Highlights & Insights

  • The discovery of input–output protection asymmetry is the paper's most central insight: Article 10 regulates only training data bias, while Article 15 covers only feedback-loop outputs, meaning that discriminatory outputs from non-continuously-learning systems are largely unregulated under the AIA framework. This finding has direct implications for AI compliance practice.
  • The invocation of the "fairness hacking" concept highlights that, because providers may freely choose among fairness metrics, they can select the metric most favorable to themselves to claim compliance (d-hacking). This underscores the need for the standardization process to determine metric selection strategies upfront.
  • The application of the lex specialis framework clearly delineates the relationship between the AIA and traditional non-discrimination law: the AIA takes precedence in areas it covers, while general law supplements it in areas it does not. This approach is transferable to the analysis of other emerging technology regulations.

Limitations & Future Work

  • The paper focuses on provisions for high-risk systems, with limited discussion of non-discrimination regulation for general-purpose AI (GPAI) models, even though LLMs fall within the GPAI category.
  • The analysis is grounded primarily in legal text and lacks empirical case studies.
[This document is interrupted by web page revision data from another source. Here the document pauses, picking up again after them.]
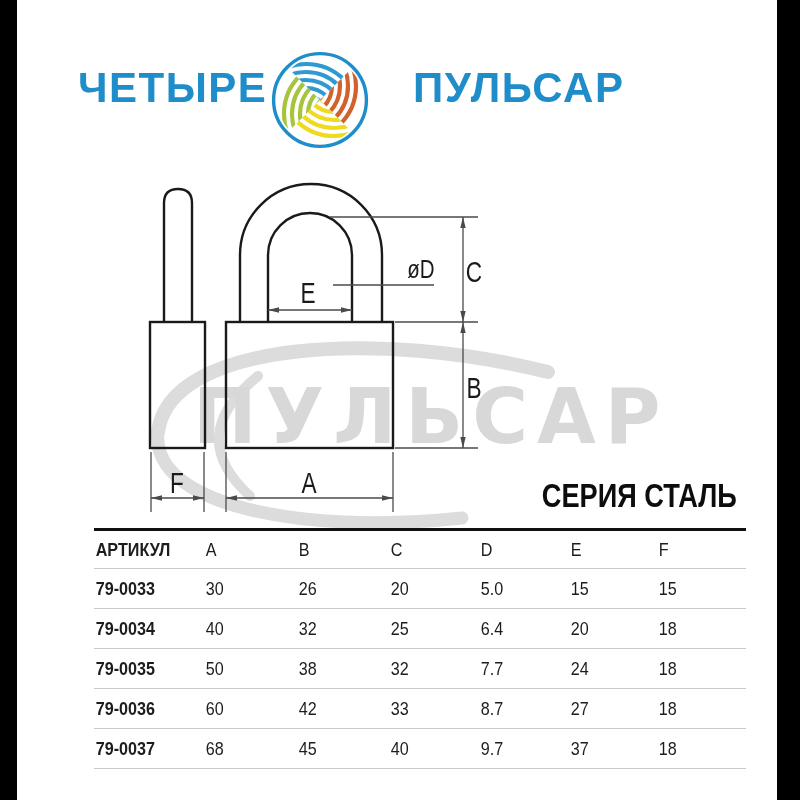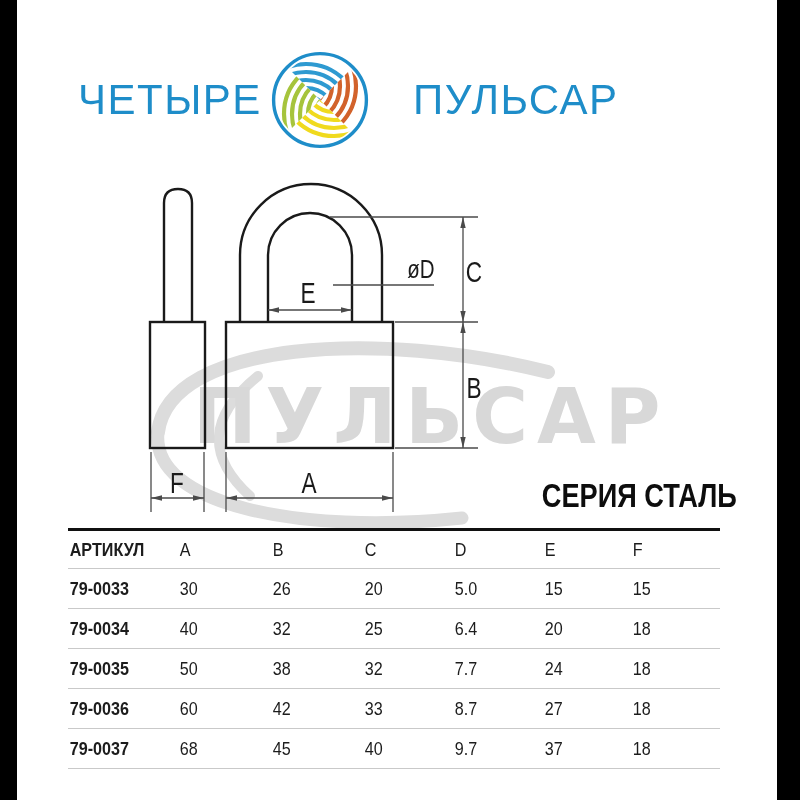--- a/index.html
+++ b/index.html
@@ -6,21 +6,21 @@
   body{
     width:800px;height:800px;position:relative;background:#ffffff;
     overflow:hidden;font-family:"Liberation Sans",sans-serif;
   }
   .edge-bar{position:absolute;top:0;height:800px;background:#000;}
   .edge-bar.left{left:0;width:17px;}
   .edge-bar.right{left:777px;width:23px;}
 
   
   .brand-word{
-    position:absolute;top:79px;font-size:42px;font-weight:normal;
+    position:absolute;top:67px;font-size:42px;font-weight:bold;
     color:#1e8dc9;letter-spacing:1.5px;line-height:42px;white-space:nowrap;
   }
   .brand-word.w1{left:78px;}
   .brand-word.w2{left:413px;}
   .brand-logo{position:absolute;left:270px;top:50px;width:100px;height:100px;}
 
   
   .wm-layer{position:absolute;left:0;top:0;width:800px;height:800px;z-index:1;}
   .wm-text{
     position:absolute;left:193px;top:379px;z-index:1;
@@ -37,21 +37,21 @@
   .diagram text.small{font-size:25px;}
 
   
   .series-title{
     position:absolute;right:63px;top:478px;z-index:3;
     font-size:34px;font-weight:bold;color:#0d0d0d;line-height:34px;
     transform:scaleX(.8);transform-origin:right center;white-space:nowrap;
   }
 
   
-  .spec-table{position:absolute;left:68px;top:528px;width:652px;z-index:3;
+  .spec-table{position:absolute;left:94px;top:528px;width:652px;z-index:3;
     border-top:3px solid #101010;}
   .t-row{
     display:grid;grid-template-columns:110px 93px 92px 90px 90px 88px 89px;
     align-items:center;height:39px;border-bottom:1px solid #c9c9c9;
     font-size:19px;color:#1c1c1c;
   }
   .t-row.head{height:37px;}
   .t-cell{display:inline-block;transform:scaleX(.85);transform-origin:left center;
     padding-left:2px;white-space:nowrap;}
   .t-cell.b{font-weight:bold;}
As the AIA only began its phased implementation in 2025, how academic research translates into standardization practice remains to be seen.
  • The paper does not engage deeply with the particular challenges of fairness metrics in the LLM era (e.g., measuring bias in generated text), offering only brief remarks on the topic.
  • No concrete proposals are offered for how to technically fulfill the input data bias check required by Article 10(2)(f).
  • vs. Wachter et al. (2021): They proposed metrics linking algorithmic fairness to ECJ case law, but published before the AIA's adoption and therefore without analysis of AIA provisions.
  • vs. Weerts et al. (2023): The closest work in terms of computer science–law interaction, but without focus on the AIA.
  • vs. Bosoer et al. (2023): Also analyzed the AIA's non-discrimination provisions, but only on the basis of a draft version and without emphasizing interaction with computer science.

Rating

  • Novelty: ⭐⭐⭐⭐ First systematic technical alignment analysis of AIA non-discrimination provisions with algorithmic fairness.
  • Experimental Thoroughness: ⭐⭐⭐ Legal text analysis is meticulous, but lacks empirical validation and technical experiments.
  • Writing Quality: ⭐⭐⭐⭐ Interdisciplinary writing is clear, terminology is precise, and the structure is logically coherent.
  • Value: ⭐⭐⭐⭐ Highly relevant reference for AI regulatory compliance practice and the standardization process.